▼▼▼

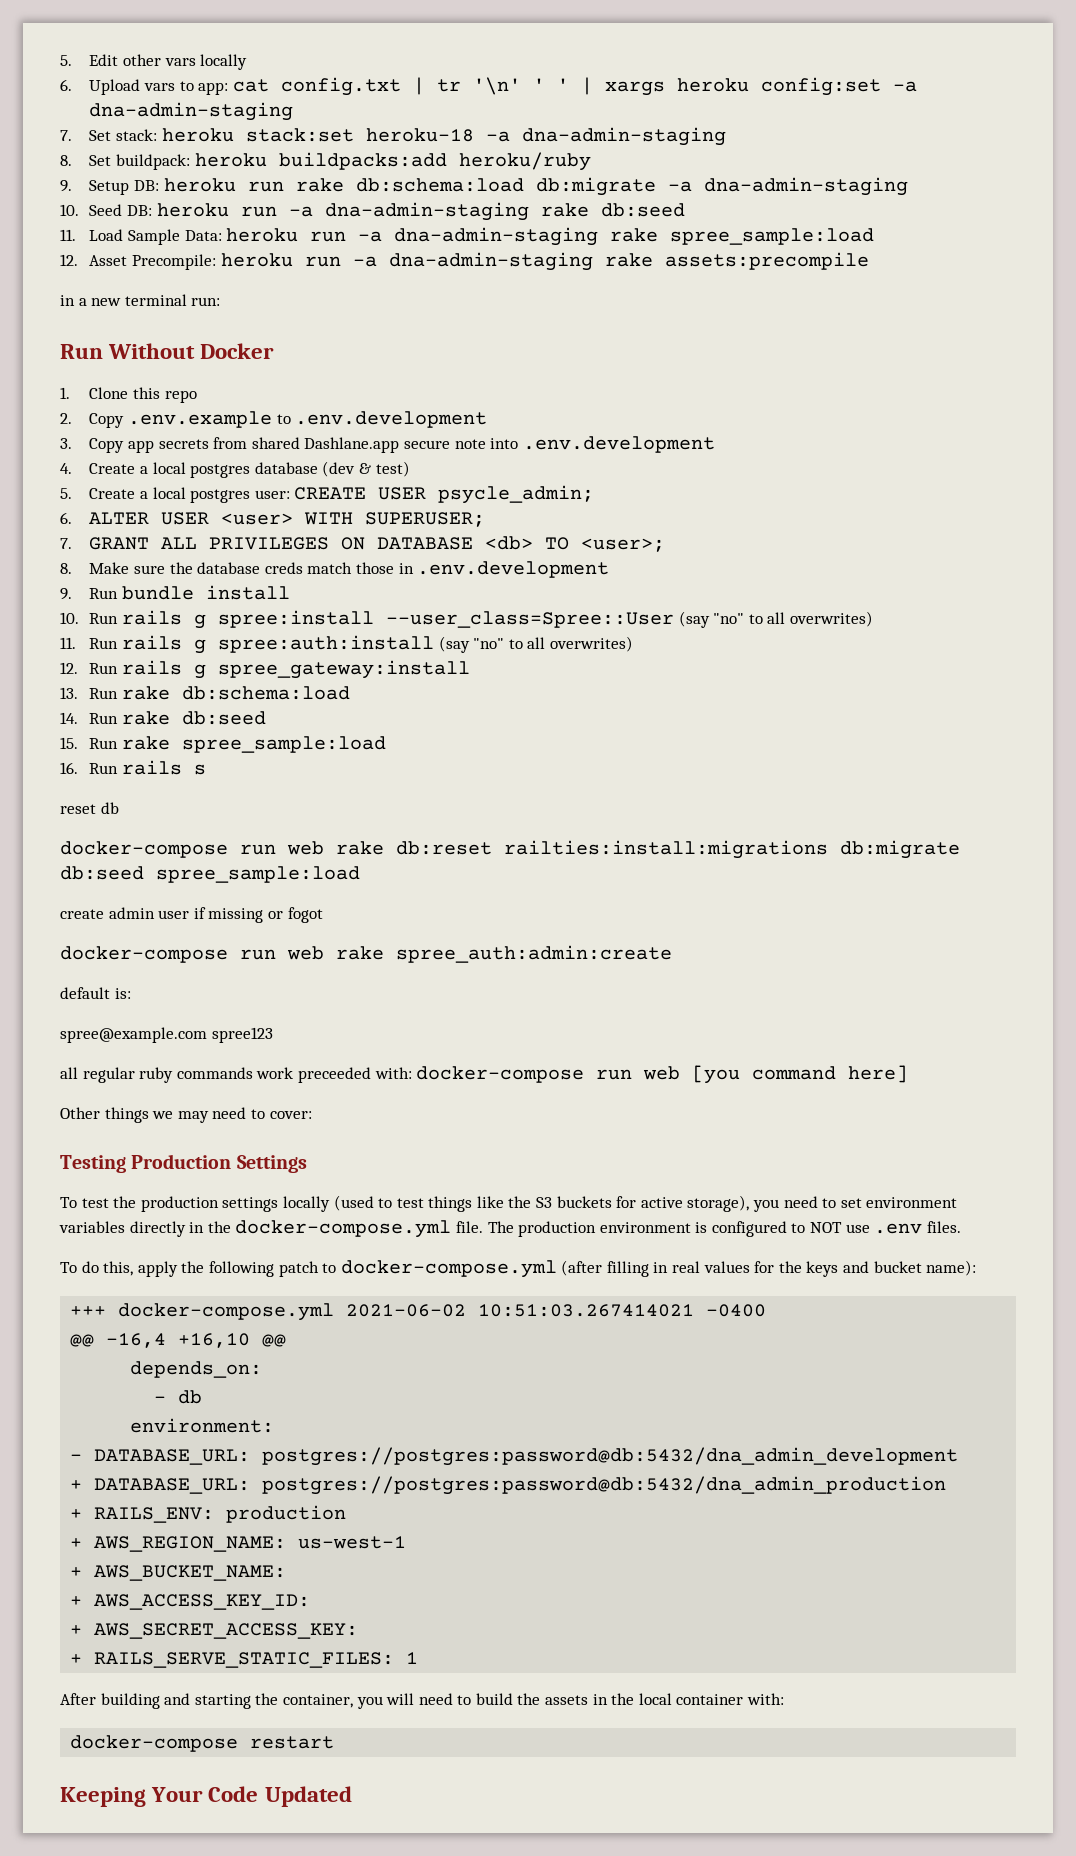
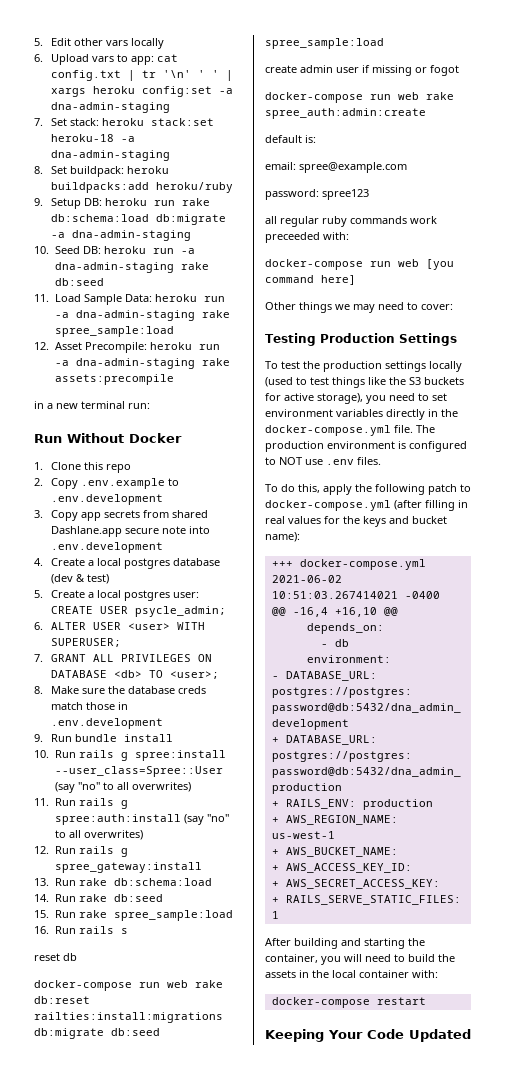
(131, 993) none -> [265,162,296,170] email:
(207, 1035) none -> [265,189,319,200] // password:
(412, 1073) none -> (349, 236) //

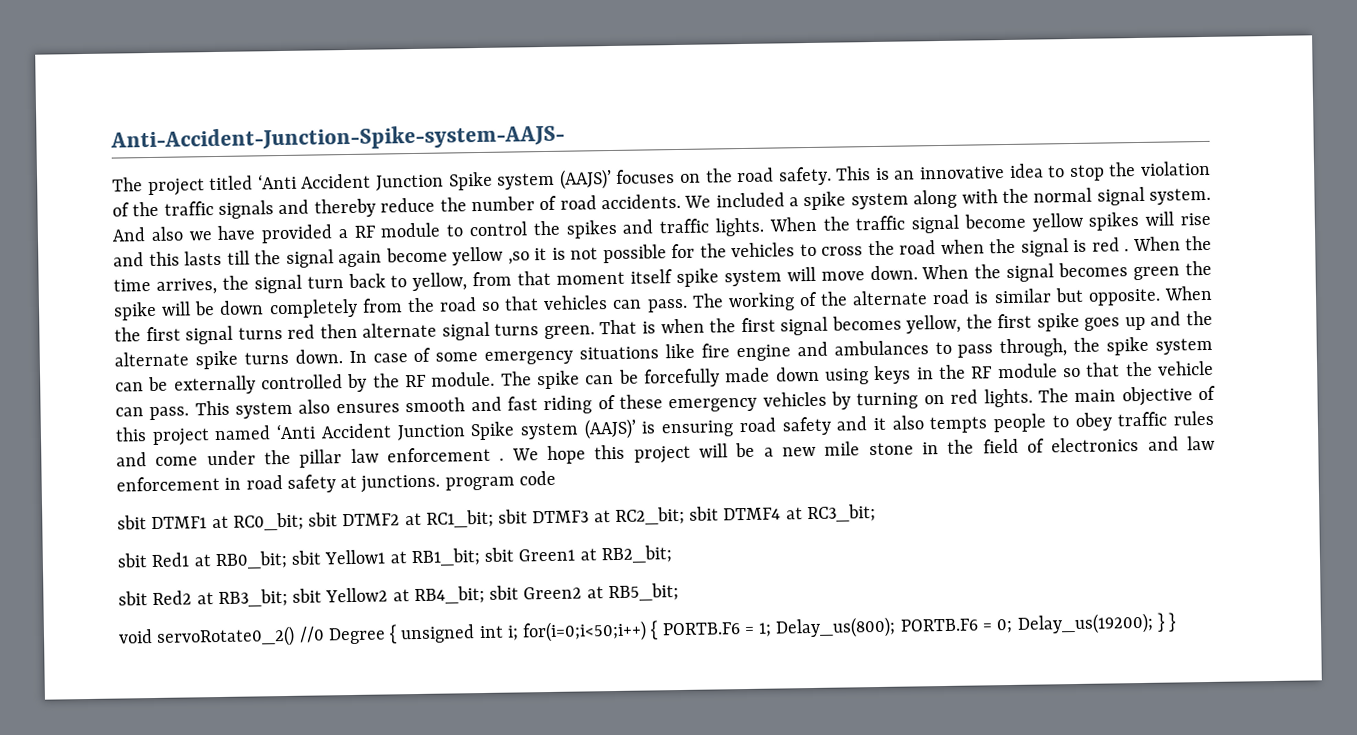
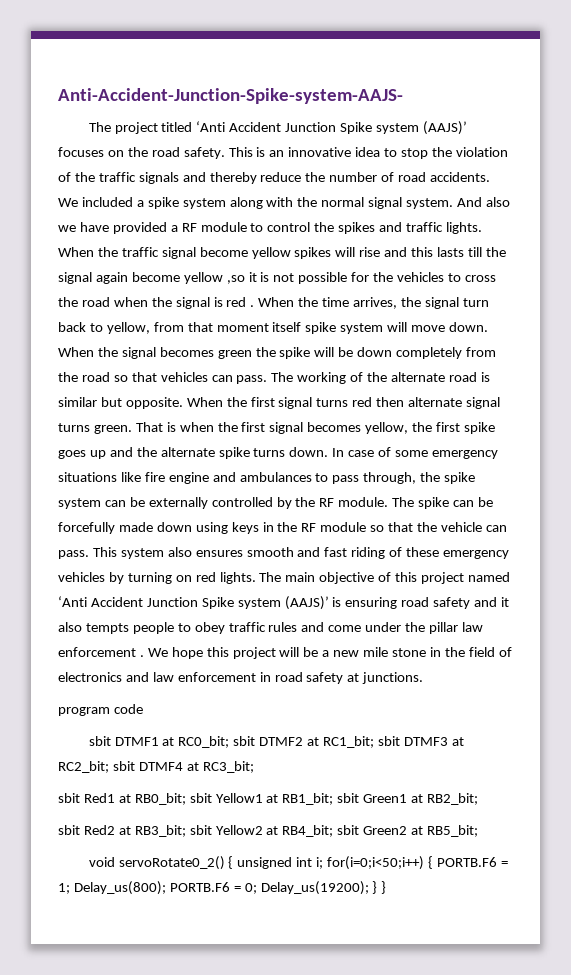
(441, 483) none -> (424, 678) //
[298,626,386,645] //0 Degree -> (225, 863) none

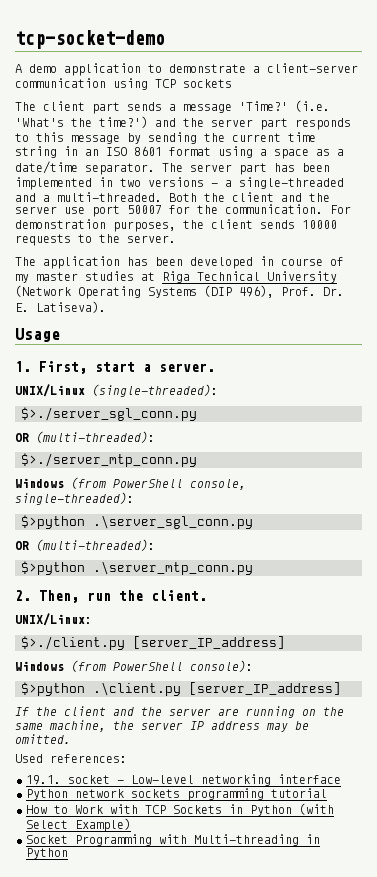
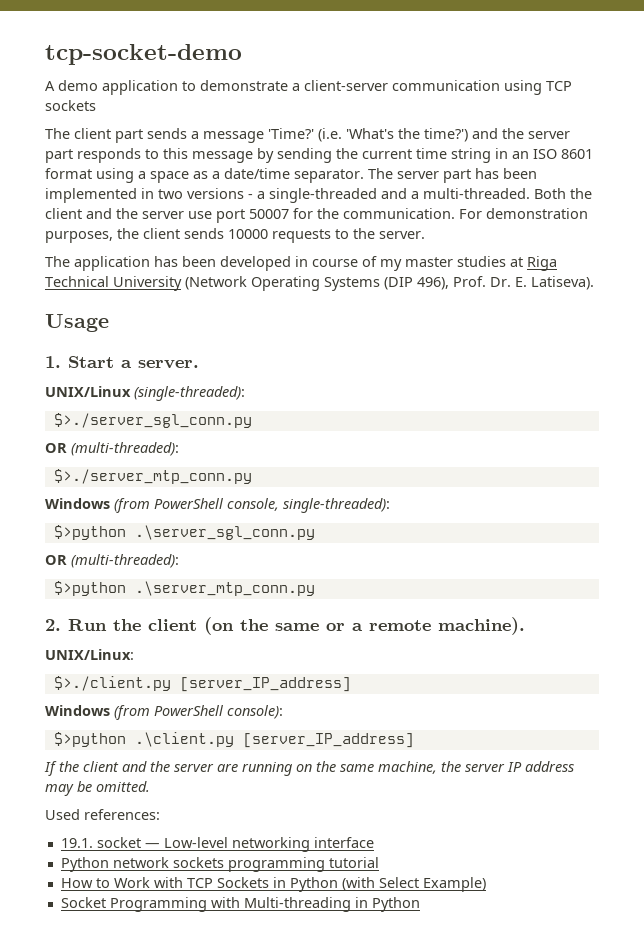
[39,361,135,374] First, start -> [68,356,114,368] Start
[39,590,207,603] Then, run the client. -> [68,617,525,635] Run the client (on the same or a remote machine).

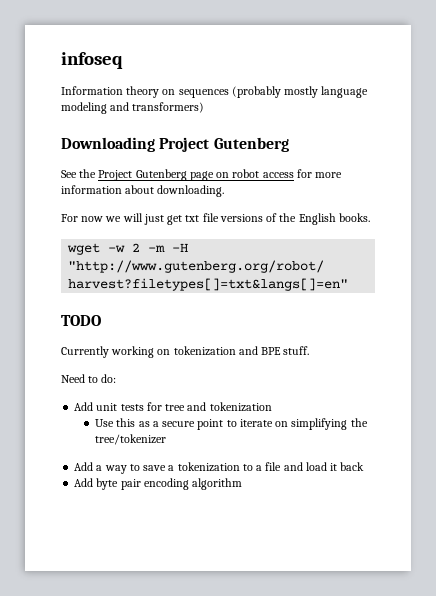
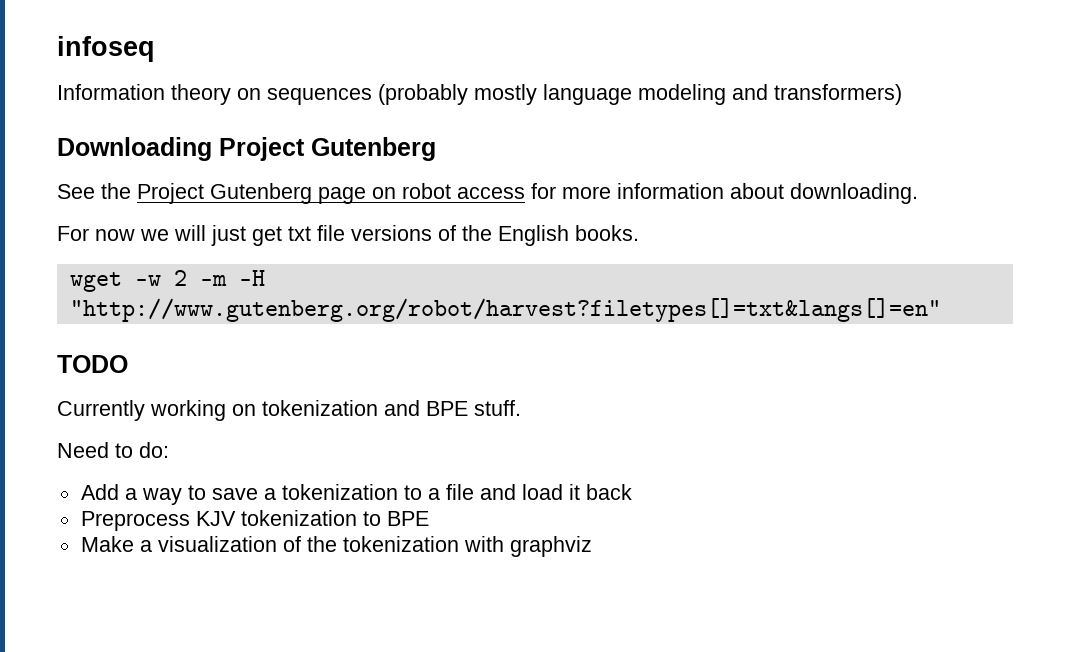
[74,402,272,412] [95,418,368,430] [95,434,167,445] // Add unit tests for tree and tokenization // Use this as a secure point to iterate on simplifying the tree/tokenizer -> (169, 450) none
[74,478,243,490] Add byte pair encoding algorithm -> [80,510,429,531] [80,536,592,557] Preprocess KJV tokenization to BPE // Make a visualization of the tokenization with graphviz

▲▲▲

WORK INSTRUCTIONS
Output exactly the lines above, from the line with "(207, 1035) none" to the line with "[74,402,272,412] [95,418,368,430] [95,434,167,445]", both included; skip the pictures.

EXERCISE SOLUTION
(207, 1035) none -> [265,189,319,200] // password:
(412, 1073) none -> (349, 236) //

(441, 483) none -> (424, 678) //
[298,626,386,645] //0 Degree -> (225, 863) none

[39,361,135,374] First, start -> [68,356,114,368] Start
[39,590,207,603] Then, run the client. -> [68,617,525,635] Run the client (on the same or a remote machine).

[74,402,272,412] [95,418,368,430] [95,434,167,445] // Add unit tests for tree and tokenization // Use this as a secure point to iterate on simplifying the tree/tokenizer -> (169, 450) none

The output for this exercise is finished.